Capacitors don’t last forever – an unfortunate fact of life for those who collect vintage electronics. The common electrolytic capacitor is one of the most problematic. It’s the type that looks like a little metal can, and after a couple of decades electrolytics tend to start leaking corrosive capacitor goo onto the PCB. You may recognize the strange smell of fish as an early warning sign. Eventually the goo will destroy traces on the PCB, or the changing electrical properties of the capacitor will cause the circuit to stop working. If you want to preserve your vintage equipment, that’s when it’s time for a “recap”.
I have an old Macintosh IIsi computer that dates from around 1991. A few years ago it started acting funny and having trouble turning on, so I sent the logic board to Charles Phillips’ MacCaps Repair Service. He did a great job with the capacitor replacement, and the machine was working great again. But then a few months ago it started to develop new problems that pointed to the need for a power supply recap. I could rarely get it to turn on at all, and when it did, I couldn’t get it to turn off again without unplugging it. Simply plugging the computer into wall power without turning it on caused strange clicking noises from the PSU. And oh, that fish smell.

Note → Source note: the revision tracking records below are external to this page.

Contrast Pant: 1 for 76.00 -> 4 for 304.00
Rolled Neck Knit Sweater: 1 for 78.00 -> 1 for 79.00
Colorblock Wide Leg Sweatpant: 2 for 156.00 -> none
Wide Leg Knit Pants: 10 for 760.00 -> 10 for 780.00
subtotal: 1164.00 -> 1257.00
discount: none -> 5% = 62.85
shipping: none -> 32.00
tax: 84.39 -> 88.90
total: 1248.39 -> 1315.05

I was going to send the PSU off for a recap. After all, there’s a big warning printed right on the metal cover saying danger, do not open, no user-serviceable parts inside. And while there’s not much danger in a 5 volt logic board, there is a potential for real danger in a power supply drawing 5 amps at 110 volts AC. But then I thought no, I should really get comfortable doing this kind of work myself. I have the tools and the skills, just not the experience or confidence. What’s the worst that could happen? OK, it could blow up and catch fire, but I’ve got a fire extinguisher. 
There are 12 electrolytic capacitors in this power supply, whose types and values are listed here. Two of these are surface mount caps on a daughterboard that’s connected to the main PCB, and the others are all through-hole caps. Because I’m both timid and lazy, I really did not want to replace 12 caps. After reading this discussion thread from someone who did a similar repair, I decided to replace only the three capacitors that seemed most likely to be causing the problem. Two of these were the SMD caps on the daughterboard, which apparently are involved in some kind of PWM control circuit. The third was a 400V cap in the AC section of the power supply. It’s located directly next to some big heat sink thing, and has probably been slowly baking for 25 years.
To help with the job, I bought a cheapo vacuum desoldering iron. This makes desoldering of through-hole components easy. Just put the iron over the pin, hold for a second, then press the button to release the plunger and mostly all the solder is sucked up. I used this to desolder the daughterboard too. I had to revisit a few pins to get them totally clean, but overall the process was simple. I don’t do enough desoldering to justify the cost of a fancier desoldering gun with a continuous suction vacuum pump, so this seemed like a good tool for occasional use.
I removed the two SMD capacitors on the daughterboard with a hot air tool. I’m not sure how you would do that without such a tool – just rip them off with pliers? The hot air worked fine, except when I used tweezers to slide off the caps after the solder had melted, I accidentally pushed one of them right through a bunch of other little SMD components, whose solder had also melted, and ended up with a jumbled heap of little components half soldered together in a corner of the board. Ack!!
Here’s the daughterboard, before I wrecked it. The four components at bottom right were all pushed into a pile in the corner. A couple of them actually fell off the board, as did one of the pins. But with some patience I was able to separate them all and get things cleaned up, and I think I even put everything back where it was originally. After removing the old caps, I cleaned up the board with isopropyl alcohol and a toothbrush to remove the capacitor goo.
The last step was soldering in new capacitors, and putting it all back together. Compared to everything else, that was a breeze.
When the time came for testing, I didn’t take any chances. I brought the whole machine outside, with a fire extinguisher in hand, ready for anything! I plugged it in, pressed the power switch, and… WOOHOO! It booted right up, and everything now looks a-ok. I can boot from the rear power switch or the keyboard power button, and the soft power-off function works again too. I feel like Superman!
This was my first time recapping anything, and I won’t be so timid about recapping next time the need arises. The whole process took about three hours, including lots of futzing around during disassembly and reassembly. If I hadn’t blundered by knocking off a bunch of unrelated SMD parts, I probably could have done the whole job in about an hour.